(Revision tracking records)
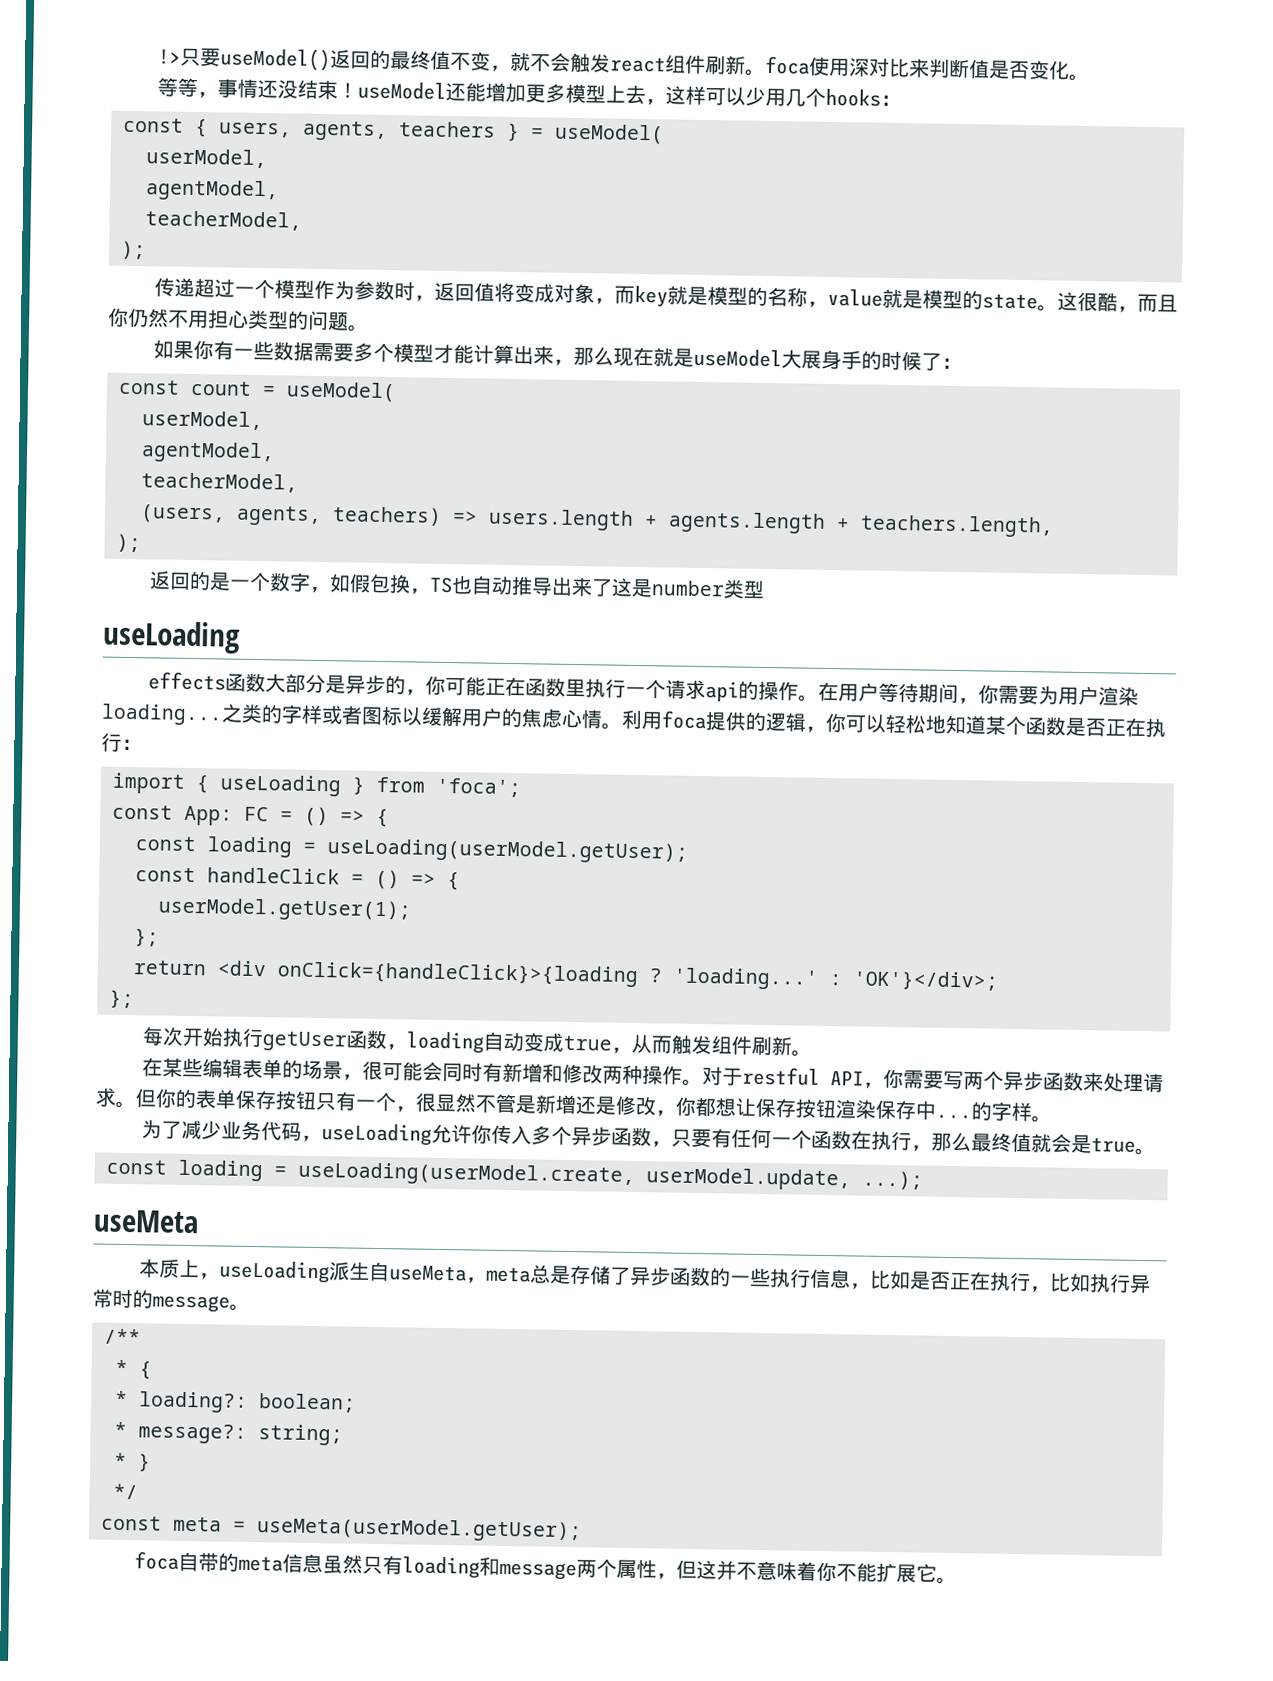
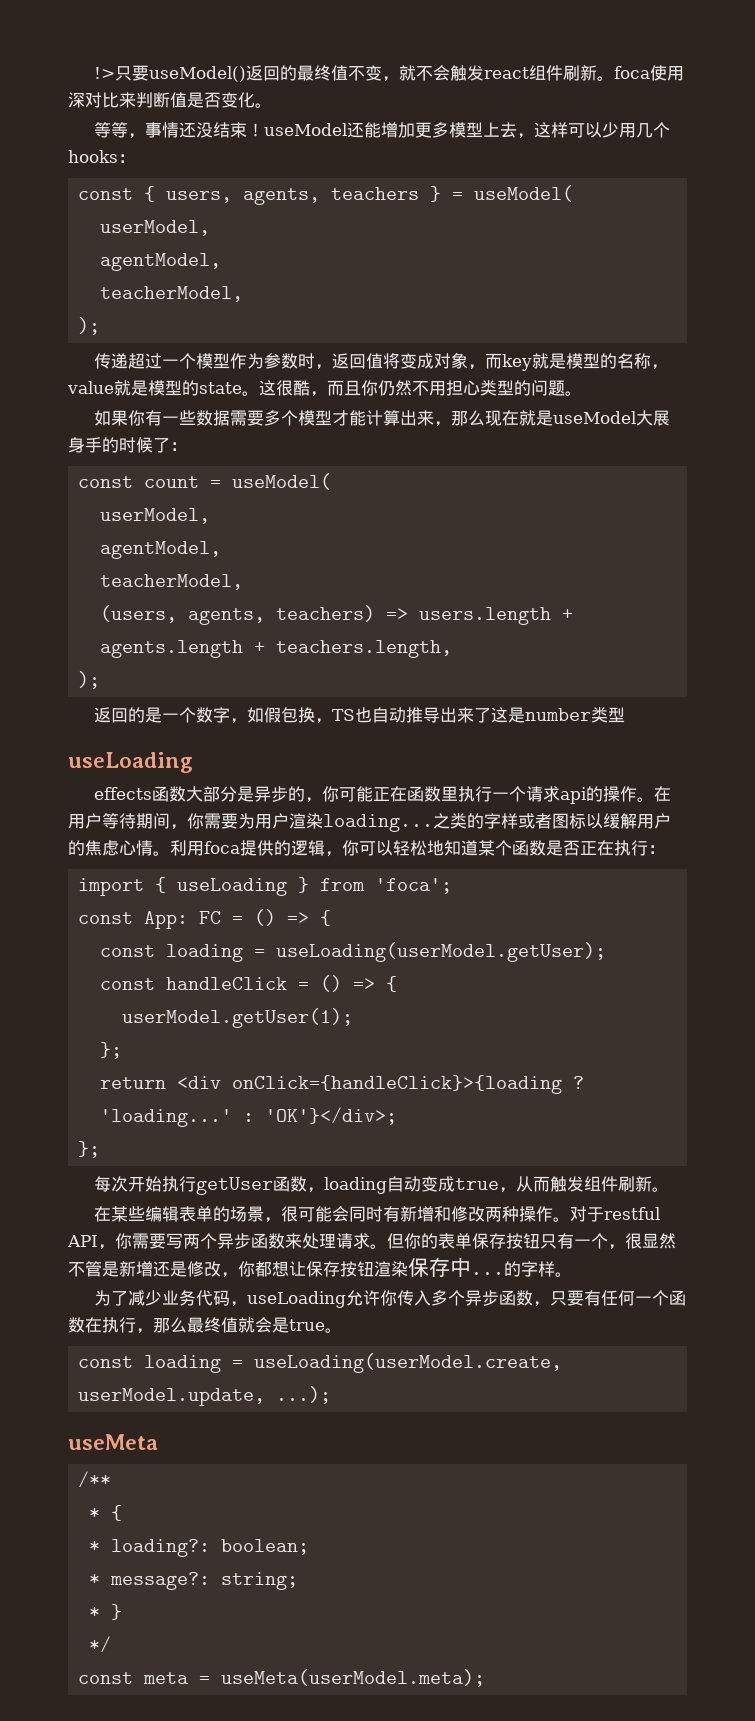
[138,1258,1151,1294] [92,1288,250,1313] // 本质上，useLoading派生自useMeta，meta总是存储了异步函数的一些执行信息，比如是否正在执行，比如执行异常时的message。 -> (158, 1442) none
[257,1517,582,1543] [133,1551,957,1585] useMeta(userModel.getUser); // foca自带的meta信息虽然只有loading和message两个属性，但这并不意味着你不能扩展它。 -> [221,1669,486,1687] useMeta(userModel.meta);

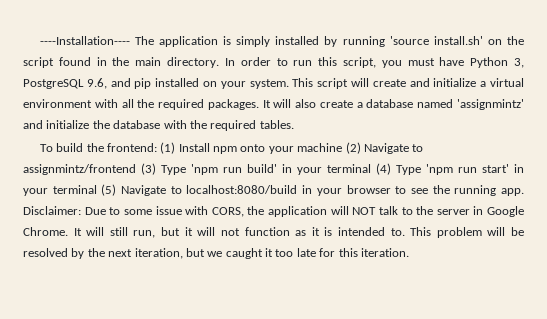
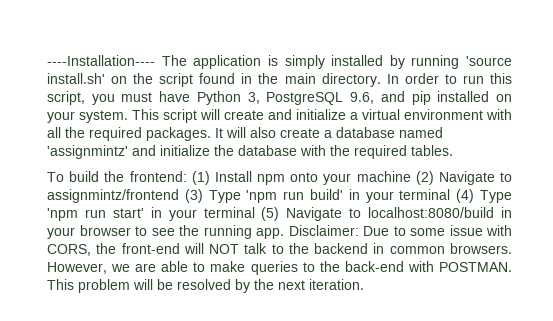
[268,206,327,217] application -> [121,243,180,254] front-end
[436,206,524,217] [23,227,405,238] server in Google Chrome. It will still run, but it will not function as it is intended to. -> [314,243,512,254] [47,261,512,275] backend in common browsers. However, we are able to make queries to the back-end with POSTMAN.
[134,248,358,259] iteration, but we caught it too late for this -> (305, 285) none

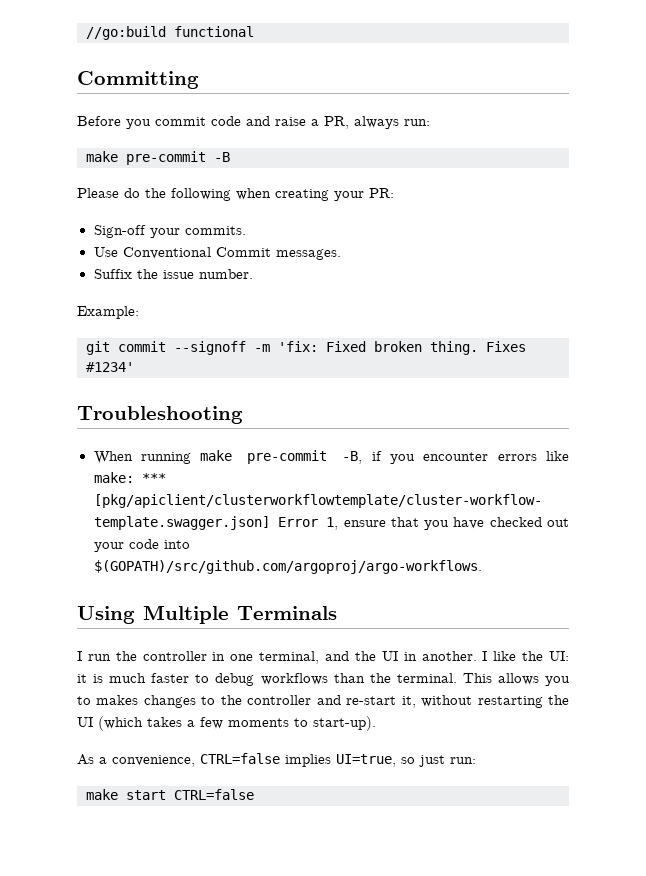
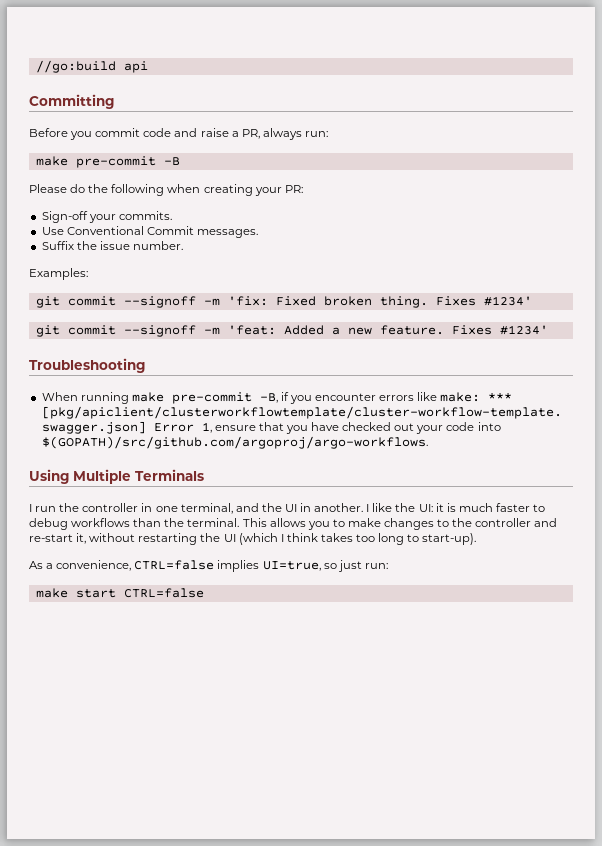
[174,26,254,37] functional -> [123,61,148,73] api
[77,306,139,319] Example: -> [29,268,88,280] Examples:
(134, 367) none -> [35,325,548,337] // git commit --signoff -m 'feat: Added a new feature. Fixes #1234'
[96,695,139,705] makes -> [347,518,381,527] make
[147,717,289,729] takes a few moments -> [280,533,405,545] I think takes too long

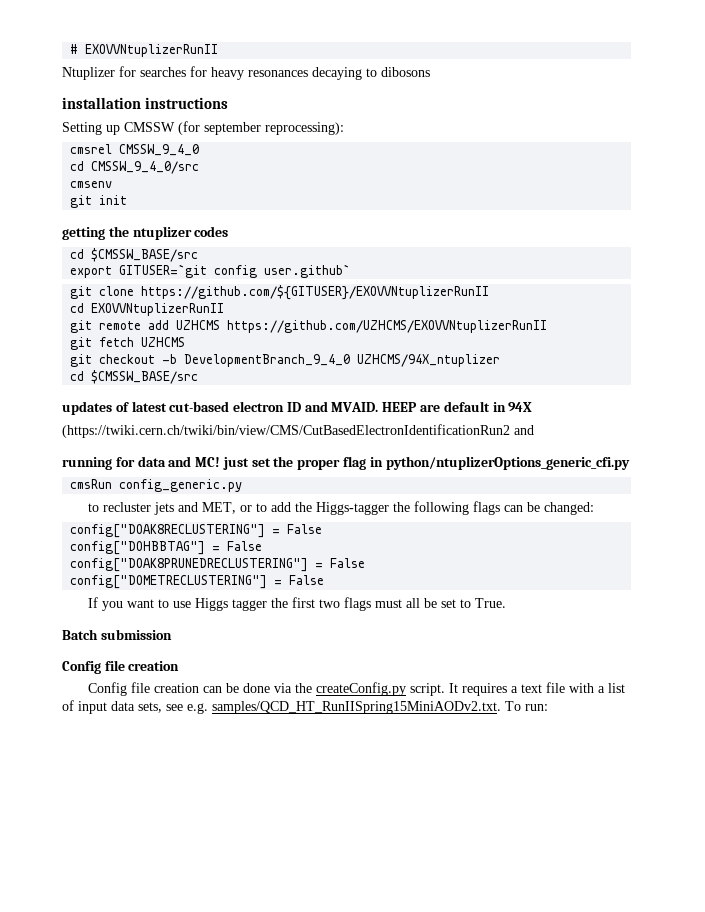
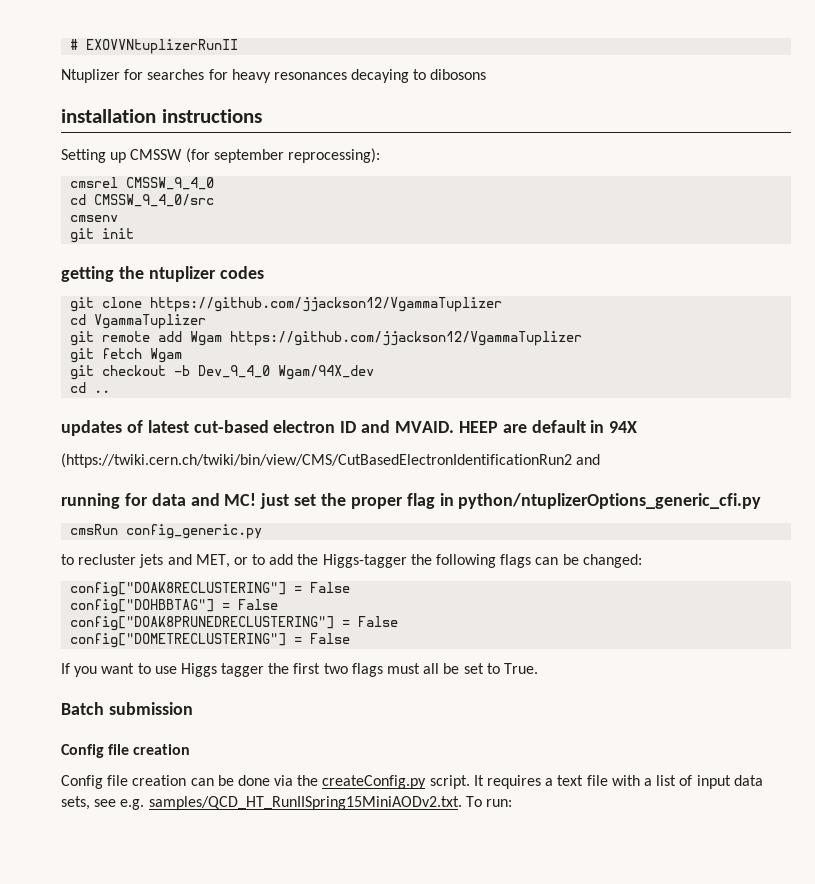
[70,248,199,262] [70,264,351,278] // cd $CMSSW_BASE/src // export GITUSER=`git config user.github` -> (264, 272) none
[141,285,490,300] [70,303,225,316] https://github.com/${GITUSER}/EXOVVNtuplizerRunII // cd EXOVVNtuplizerRunII -> [150,297,503,312] [70,314,207,329] https://github.com/jjackson12/VgammaTuplizer // cd VgammaTuplizer
[176,320,548,333] UZHCMS https://github.com/UZHCMS/EXOVVNtuplizerRunII -> [190,331,583,346] Wgam https://github.com/jjackson12/VgammaTuplizer
[141,337,186,347] UZHCMS -> [150,348,183,363] Wgam
[184,354,501,367] [70,370,199,384] DevelopmentBranch_9_4_0 UZHCMS/94X_ntuplizer // cd $CMSSW_BASE/src -> [198,365,375,380] [70,382,111,393] Dev_9_4_0 Wgam/94X_dev // cd ..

> **Instructions to follow**: Print the data again, word for word, without any pictures.

> **Answer for this exercise**:
[138,1258,1151,1294] [92,1288,250,1313] // 本质上，useLoading派生自useMeta，meta总是存储了异步函数的一些执行信息，比如是否正在执行，比如执行异常时的message。 -> (158, 1442) none
[257,1517,582,1543] [133,1551,957,1585] useMeta(userModel.getUser); // foca自带的meta信息虽然只有loading和message两个属性，但这并不意味着你不能扩展它。 -> [221,1669,486,1687] useMeta(userModel.meta);

[268,206,327,217] application -> [121,243,180,254] front-end
[436,206,524,217] [23,227,405,238] server in Google Chrome. It will still run, but it will not function as it is intended to. -> [314,243,512,254] [47,261,512,275] backend in common browsers. However, we are able to make queries to the back-end with POSTMAN.
[134,248,358,259] iteration, but we caught it too late for this -> (305, 285) none

[174,26,254,37] functional -> [123,61,148,73] api
[77,306,139,319] Example: -> [29,268,88,280] Examples:
(134, 367) none -> [35,325,548,337] // git commit --signoff -m 'feat: Added a new feature. Fixes #1234'
[96,695,139,705] makes -> [347,518,381,527] make
[147,717,289,729] takes a few moments -> [280,533,405,545] I think takes too long

[70,248,199,262] [70,264,351,278] // cd $CMSSW_BASE/src // export GITUSER=`git config user.github` -> (264, 272) none
[141,285,490,300] [70,303,225,316] https://github.com/${GITUSER}/EXOVVNtuplizerRunII // cd EXOVVNtuplizerRunII -> [150,297,503,312] [70,314,207,329] https://github.com/jjackson12/VgammaTuplizer // cd VgammaTuplizer
[176,320,548,333] UZHCMS https://github.com/UZHCMS/EXOVVNtuplizerRunII -> [190,331,583,346] Wgam https://github.com/jjackson12/VgammaTuplizer
[141,337,186,347] UZHCMS -> [150,348,183,363] Wgam
[184,354,501,367] [70,370,199,384] DevelopmentBranch_9_4_0 UZHCMS/94X_ntuplizer // cd $CMSSW_BASE/src -> [198,365,375,380] [70,382,111,393] Dev_9_4_0 Wgam/94X_dev // cd ..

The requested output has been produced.